Jean-Luc Mélenchon : « L’Europe n’est pas viable si elle est dominée par un seul gouvernement »

mercredi 20 mai 2015.
 

A lire dans l’Humanité Dimanche, notre entretien avec Jean-Luc Mélenchon qui publie « le Hareng de Bismarck ». Un pamphlet dans lequel le député européen du Parti de gauche défend l’expérience grecque et s’en prend au gouvernement d’Angela Merkel et à son ordo-libéralisme cette doctrine économique qui confie à l’État pour rôle essentiel de garantir une « concurrence libre et non faussée ». Extraits.

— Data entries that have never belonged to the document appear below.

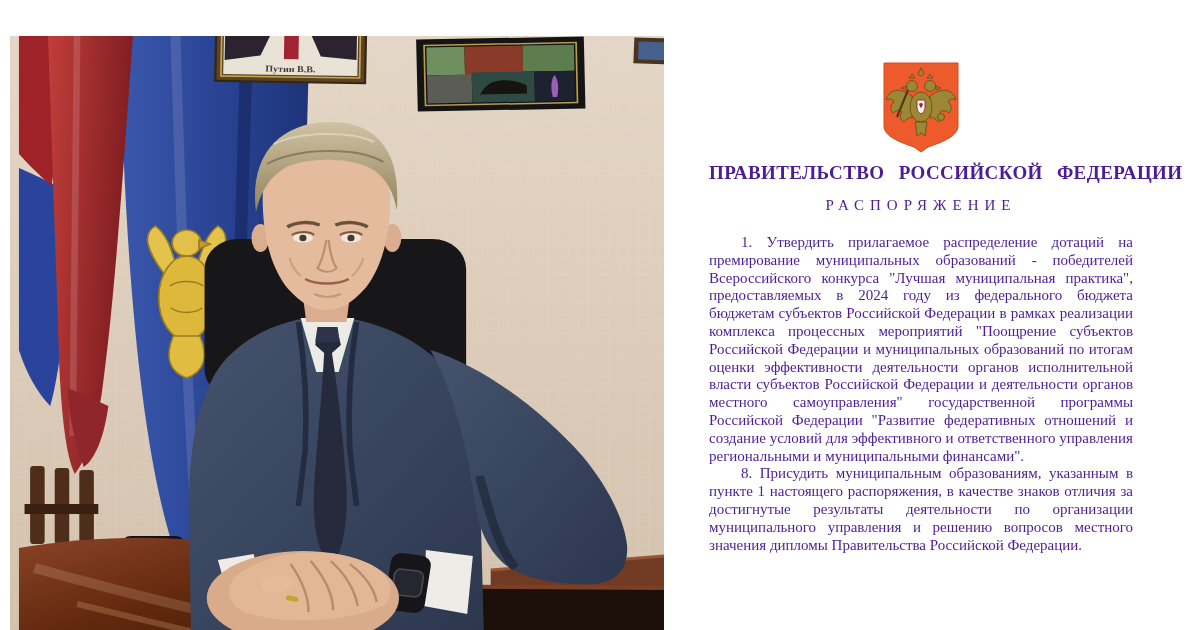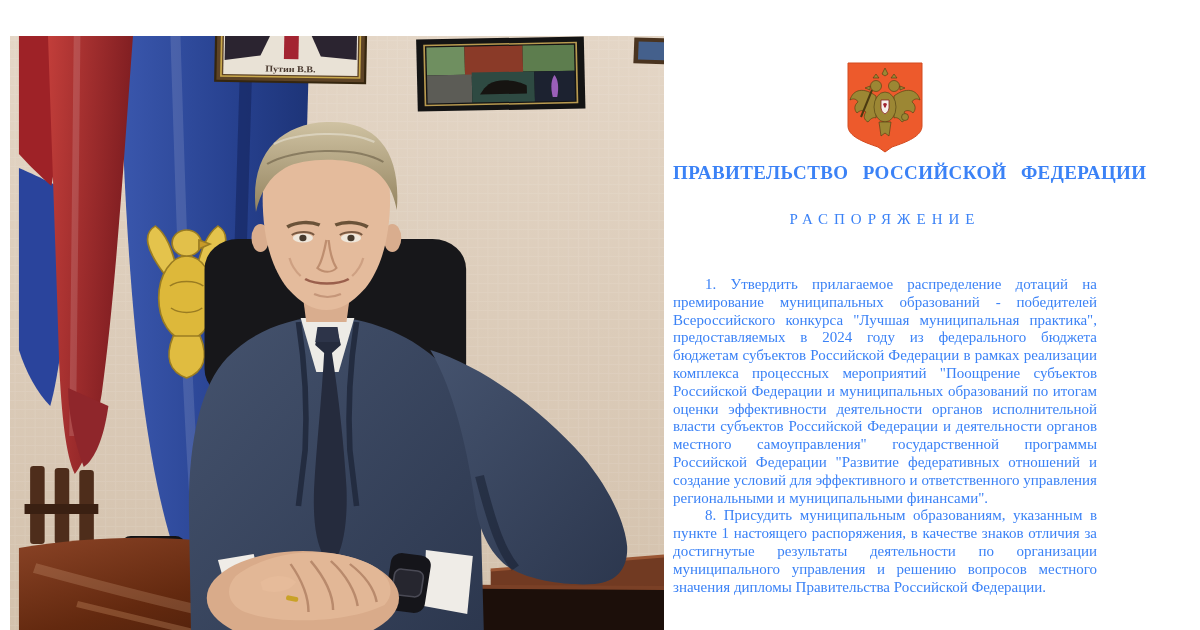"ПРАВИТЕЛЬСТВО РОССИЙСКОЙ ФЕДЕРАЦИИ" .doc { color: #3b82f6 -> #4c1d95; left: 673px -> 709px }
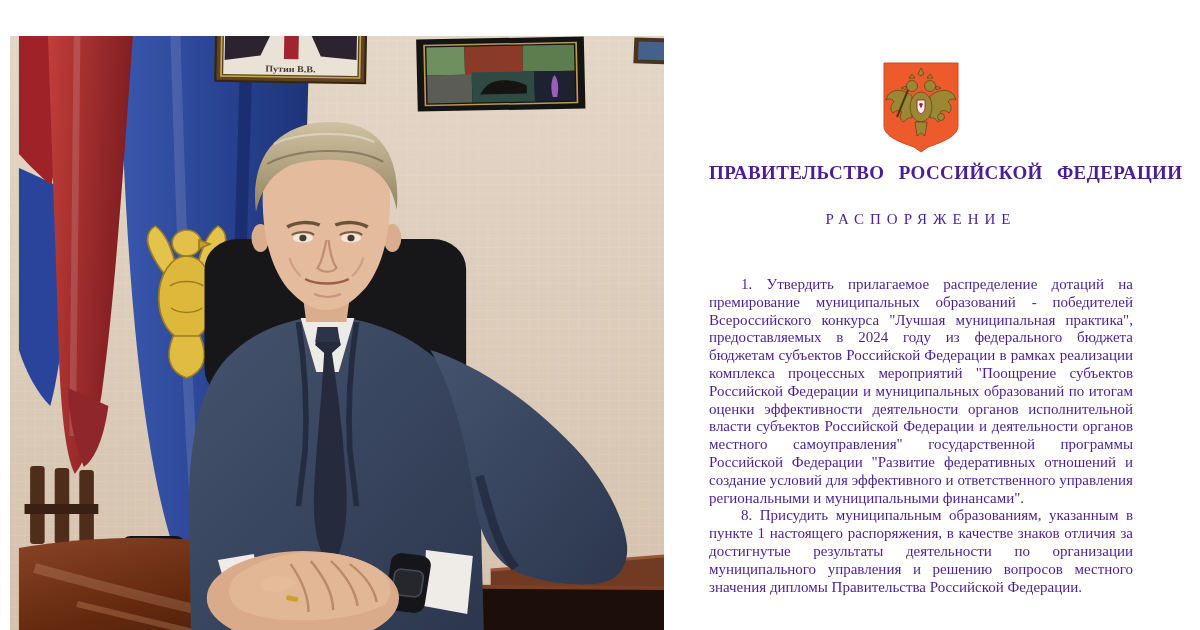"РАСПОРЯЖЕНИЕ" .doc-type { margin-top: 27px -> 13px }
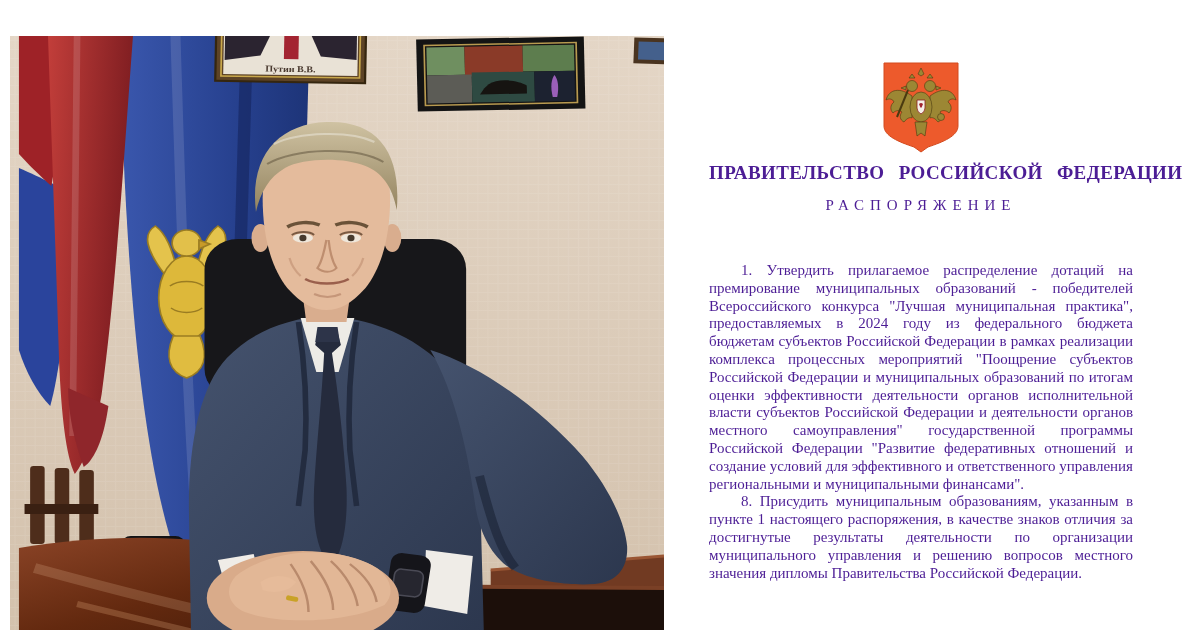"1. Утвердить прилагаемое распределение" .doc-body { margin-top: 48px -> 20px }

HD. Qu’est-ce qui vous a décidé à écrire ce livre ?

JEAN-LUC MÉLENCHON. Le sort réservé à Tsipras ! J’ai été outré du comportement du gouvernement allemand, et du fait que Hollande ne réagisse pas. C’est une faute politique lourde contre l’idéal européen de permettre qu’un État membre de l’Union soit traité de cette manière. Après avoir fait de la Grèce un laboratoire économique, ils en font un pilori politique : voilà comment sont traités ceux qui résistent ! Quand Tsipras a gagné, j’ai rencontré François Hollande pour plaider la cause des Grecs. Je lui ai dit : si on laisse agir contre eux, ce sera ensuite le tour de la France. Nous sommes déjà, au fond, traités comme des Grecs. Le comportement de Berlin n’est supporté nulle part, et la germanophobie explose partout en Europe. Ce sentiment peut virer à la haine xénophobe. Nous devons donc expliquer leur raison d’agir. Berlin se met au service d’une politique : l’ordo-libéralisme. L’autre but du livre c’est de stopper l’idée qu’il y a un endroit où le système marche, informer de la situation réelle de ce pays. Enfin, le troisième volet est d’alerter, d’éclairer sur la lâcheté des dirigeants français.

HD. On a davantage le sentiment que les dirigeants français adhèrent à cette politique ...

J. -L. M. Bien-sûr, c’est aussi leur politique.

HD. Ne craignez-vous pas qu’en s’en prenant directement à l’Allemagne, cela n’exonère les autres dirigeants de leurs responsabilités, et ne détourne le regard ?

J. -L. M. Mon livre n’est pas fait pour amnistier qui que ce soit. Mais le gouvernement qui fait respecter cet ordo-libéralisme en Europe, c’est celui de la droite allemande. Bien entendu, quand on critique l’Allemagne, on critique les traités européens, et ceux qui les ont signés.

HD. Pourquoi cette forme du pamphlet ? Ne pensez-vous pas qu’elle prête le flanc aux accusations de germanophobie, et risque de desservir le fond de votre propos ?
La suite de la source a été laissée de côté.